漁業は多様な形で気候変動 の影響を受ける。水圏生態系 は海洋 では海水温 (英語版 ) の上昇[ 61] 、海洋酸性化 [ 62] 、海洋貧酸素化 (英語版 ) 、淡水 では水温・水流の変化や魚類生息地の喪失の影響を受ける[ 63] 。これらの影響の現れ方は漁業ごとの文脈で異なる[ 64] が、気候変動は魚類の分布[ 65] や海洋・淡水種の生産性を変化させ、水産物の利用や貿易 に大きな変化をもたらすと見込まれる[ 66] 。地政学 的・経済的帰結は大きく、特にこの部門への依存度の高い国々で顕著である。最大漁獲潜在力の最も大きな減少は、主に南太平洋 地域を中心とする熱帯 で予想される。[ 66]
気候変動による海洋への影響 は、漁業・養殖の持続可能性、それらに依存するコミュニティの生計、そして海洋による炭素 の捕捉・貯蔵(生物ポンプ )にも及ぶ。海面上昇 は沿岸の漁業コミュニティに深刻な影響を与える一方、降水パターンや水利用の変化は内陸の淡水漁業・養殖に影響する[ 67] 。洪水 ・疾病・寄生虫 ・有害藻類ブルーム (英語版 ) のリスク増大も生産やインフラの損失につながり得る。[ 66]

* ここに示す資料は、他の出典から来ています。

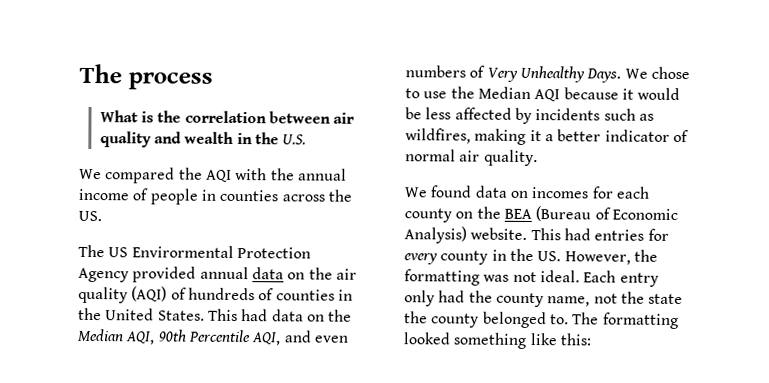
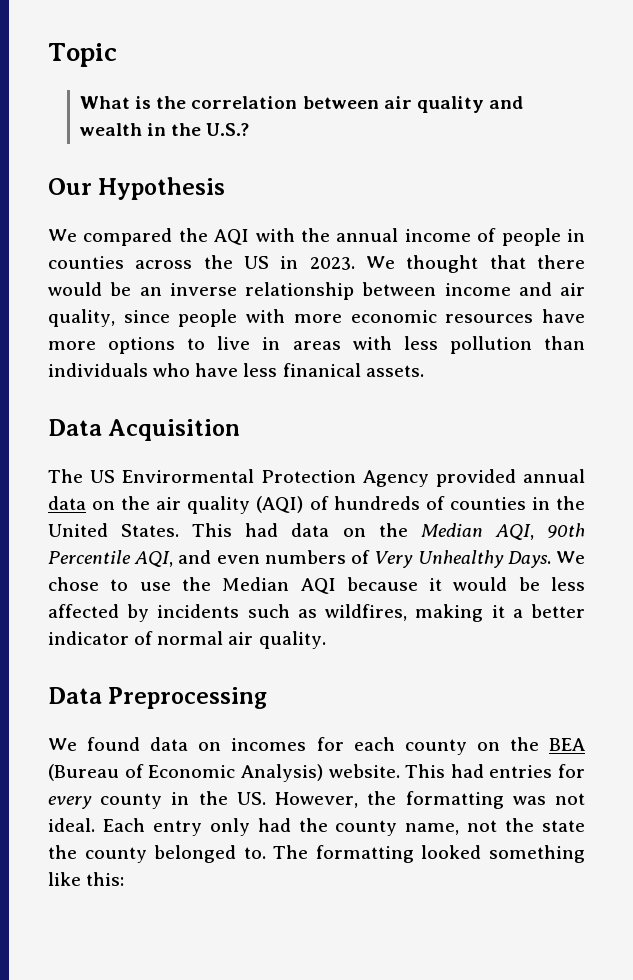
- The process
+ Topic
- What is the correlation between air quality and wealth in the U.S.
+ What is the correlation between air quality and wealth in the U.S.?
+ Our Hypothesis
- We compared the AQI with the annual income of people in counties across the US.
+ We compared the AQI with the annual income of people in counties across the US in 2023. We thought that there would be an inverse relationship between income and air quality, since people with more economic resources have more options to live in areas with less pollution than individuals who have less finanical assets.
+ Data Acquisition
+ Data Preprocessing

東南アジアでは、強制的に漁船に乗せられる、奴隷労働が問題となっている。日本は、漁業での奴隷労働が横行していると言われるタイから水産物を輸入する世界第2位の国である[ 68] 。
養殖漁業では、動物福祉規則を導入する国があるが、天然漁業においては、国内外問わず、動物福祉規則は導入されていない。そのため世界中で、毎年7,870 億から 2.3 兆匹の天然魚が、生きたまま内臓を抜かれたり、生きたまま氷漬けにされるなど、深刻なストレスにさらされている[ 69] 。